Exercise aim
Search the data for the word "регистрационный". Reproduce every line where it is found.

BEGIN Data excerpts

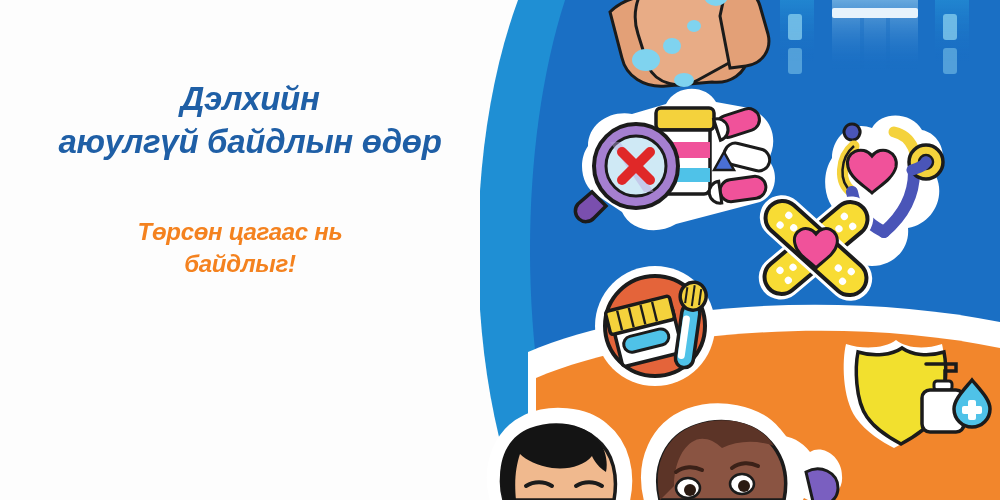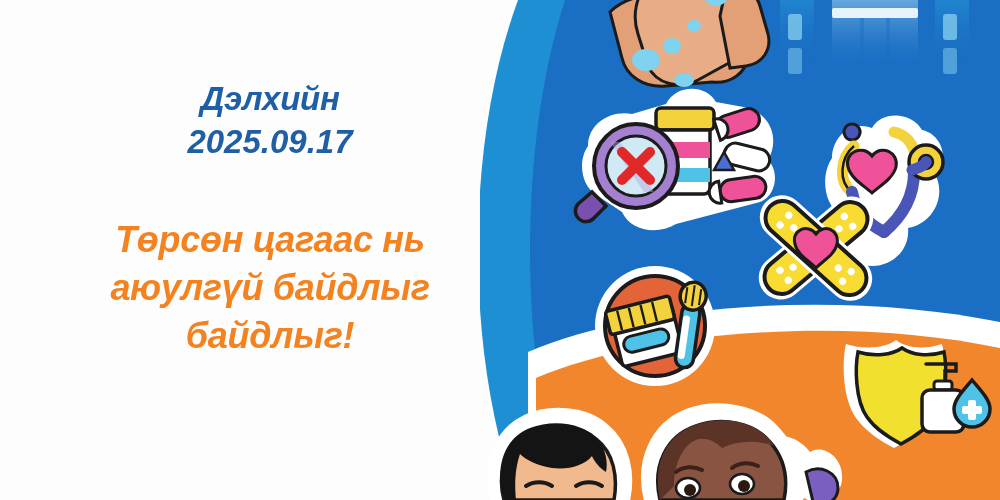--- a/index.html
+++ b/index.html
@@ -8,40 +8,40 @@
     background:#fdfdfd;
     font-family:"Liberation Sans","DejaVu Sans",sans-serif;
   }
   #poster{
     position:relative;width:1000px;height:500px;
     background:#fdfdfd;overflow:hidden;
   }
   
   .text-col{
     position:absolute;left:0;top:0;width:540px;height:500px;
-    display:flex;flex-direction:column;align-items:center;
+    display:flex;flex-direction:column;
     z-index:40;pointer-events:none;
   }
   .headline{
     margin-top:78px;
     width:500px;
     text-align:center;
     color:#1f5fa6;
     font-style:italic;font-weight:bold;
     font-size:33px;line-height:1.30;
     letter-spacing:-0.3px;
   }
   .headline .ln{display:block;}
   .headline .date{display:block;font-size:33px;letter-spacing:0px;}
   .subline{
     margin-top:52px;
     width:480px;text-align:center;
     color:#f4821f;
     font-style:italic;font-weight:bold;
-    font-size:36px;line-height:1.34;
+    font-size:24px;line-height:1.34;
     letter-spacing:-0.3px;
   }
   .subline .ln{display:block;}
 
   
   .art{
     position:absolute;right:0;top:0;width:520px;height:500px;
     z-index:10;
   }
   .art svg{display:block;}
@@ -251,24 +251,23 @@
         </g>
 
       </g>
     </svg>
   </div>
 
   <div class="text-col">
 
     <div class="headline">
       <span class="ln">Дэлхийн</span>
-      <span class="date">2025.09.17</span>
+      <span class="ln">аюулгүй байдлын өдөр</span>
     </div>
 
     <div class="subline">
       <span class="ln">Төрсөн цагаас нь</span>
-      <span class="ln">аюулгүй байдлыг</span>
       <span class="ln">байдлыг!</span>
     </div>
 
   </div>
 
 </div>
 
 </body></html>

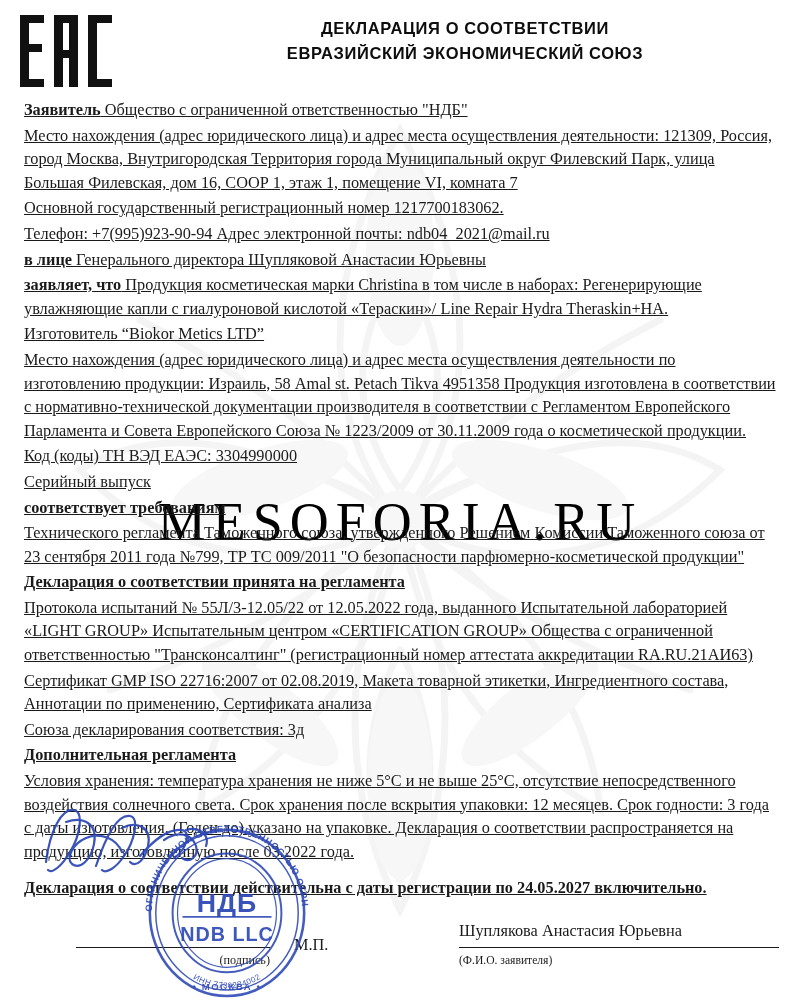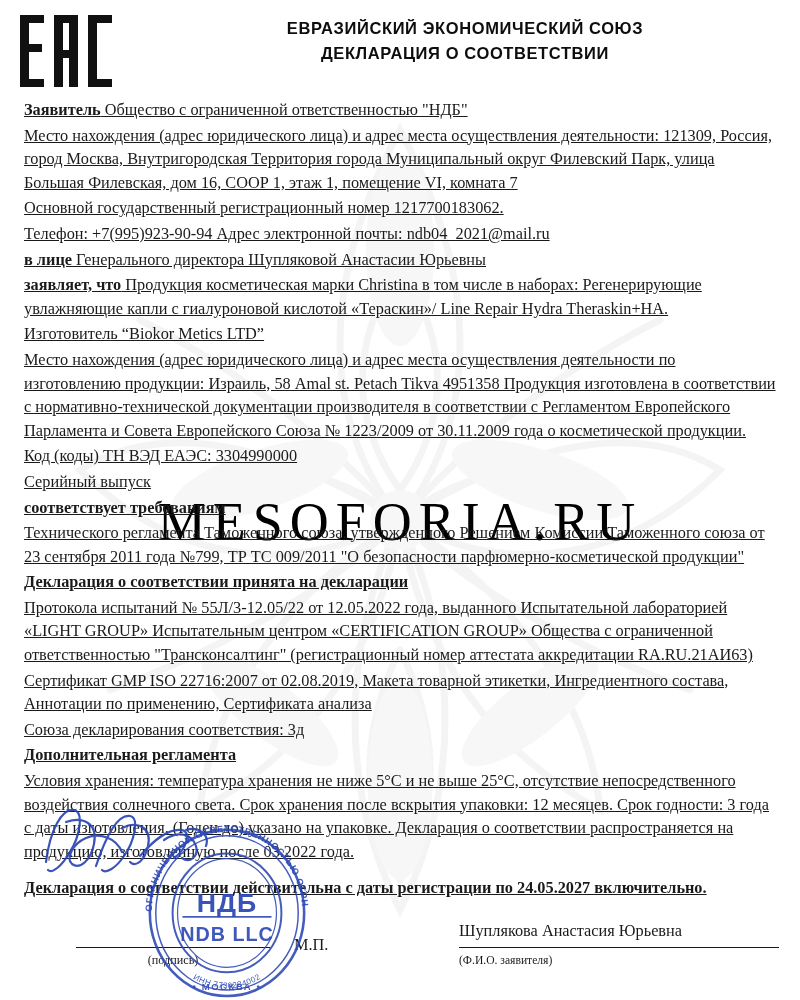--- a/index.html
+++ b/index.html
@@ -108,21 +108,21 @@
     left: 54px;
     top: 40px;
     width: 194px;
     border-bottom: 1.4px solid #1a1a1a;
   }
   .sig-left-cap {
     position: absolute;
     left: 54px;
     top: 42px;
     width: 194px;
-    text-align: center;
+    text-align: right;
     font-size: 12.2px;
   }
   .mp-label {
     position: absolute;
     left: 272px;
     top: 26px;
     font-size: 16.3px;
   }
   .sig-right-rule {
     position: absolute;
@@ -224,22 +224,22 @@
         <g fill="#111111">
 
           <path d="M4 2 h24 v8 h-15 v21 h13 v8 h-13 v27 h15 v8 h-24 z"></path>
 
           <path d="M38 2 h24 v72 h-9 v-29 h-6 v29 h-9 z M47 10 v27 h6 v-27 z"></path>
 
           <path d="M72 2 h24 v8 h-15 v56 h15 v8 h-24 z"></path>
         </g>
       </svg>
       <div class="header-titles">
+        <div class="h-line">ДЕКЛАРАЦИЯ О СООТВЕТСТВИИ</div>
         <div class="h-line">ЕВРАЗИЙСКИЙ ЭКОНОМИЧЕСКИЙ СОЮЗ</div>
-        <div class="h-line">ДЕКЛАРАЦИЯ О СООТВЕТСТВИИ</div>
       </div>
     </div>
 
     <div class="doc-body">
 
       <p class="p"><span class="b">Заявитель</span><span> Общество с ограниченной ответственностью "НДБ"</span></p>
 
       <p class="p">Место нахождения (адрес юридического лица) и адрес места осуществления деятельности: 121309, Россия, город Москва, Внутригородская Территория города Муниципальный округ Филевский Парк, улица Большая Филевская, дом 16, СООР 1, этаж 1, помещение VI, комната 7</p>
 
       <p class="p">Основной государственный регистрационный номер 1217700183062.</p>
@@ -255,21 +255,21 @@
       <p class="p">Место нахождения (адрес юридического лица) и адрес места осуществления деятельности по изготовлению продукции: Израиль, 58 Amal st. Petach Tikva 4951358 Продукция изготовлена в соответствии с нормативно-технической документации производителя в соответствии с Регламентом Европейского Парламента и Совета Европейского Союза № 1223/2009 от 30.11.2009 года о косметической продукции.</p>
 
       <p class="p">Код (коды) ТН ВЭД ЕАЭС: 3304990000</p>
 
       <p class="p">Серийный выпуск</p>
 
       <p class="p b">соответствует требованиям</p>
 
       <p class="p">Технического регламента Таможенного союза, утвержденного Решением Комиссии Таможенного союза от 23 сентября 2011 года №799, ТР ТС 009/2011 "О безопасности парфюмерно-косметической продукции"</p>
 
-      <p class="p b">Декларация о соответствии принята на декларации</p>
+      <p class="p b">Декларация о соответствии принята на регламента</p>
 
       <p class="p">Протокола испытаний № 55Л/3-12.05/22 от 12.05.2022 года, выданного Испытательной лабораторией «LIGHT GROUP»  Испытательным центром «CERTIFICATION GROUP» Общества с ограниченной ответственностью "Трансконсалтинг" (регистрационный номер аттестата аккредитации RA.RU.21АИ63)</p>
 
       <p class="p">Сертификат GMP ISO 22716:2007 от 02.08.2019, Макета товарной этикетки, Ингредиентного состава, Аннотации по применению, Сертификата анализа</p>
 
       <p class="p">Союза декларирования соответствия: 3д</p>
 
       <p class="p b">Дополнительная регламента</p>
 
       <p class="p">Условия хранения: температура хранения не ниже 5°С и не выше 25°С, отсутствие непосредственного воздействия солнечного света. Срок хранения после вскрытия упаковки: 12 месяцев. Срок годности: 3 года с даты изготовления. (Годен до) указано на упаковке. Декларация о соответствии распространяется на продукцию, изготовленную после 03.2022 года.</p>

END Data excerpts

Task output
       <p class="p">Основной государственный регистрационный номер 1217700183062.</p>
       <p class="p">Протокола испытаний № 55Л/3-12.05/22 от 12.05.2022 года, выданного Испытательной лабораторией «LIGHT GROUP»  Испытательным центром «CERTIFICATION GROUP» Общества с ограниченной ответственностью "Трансконсалтинг" (регистрационный номер аттестата аккредитации RA.RU.21АИ63)</p>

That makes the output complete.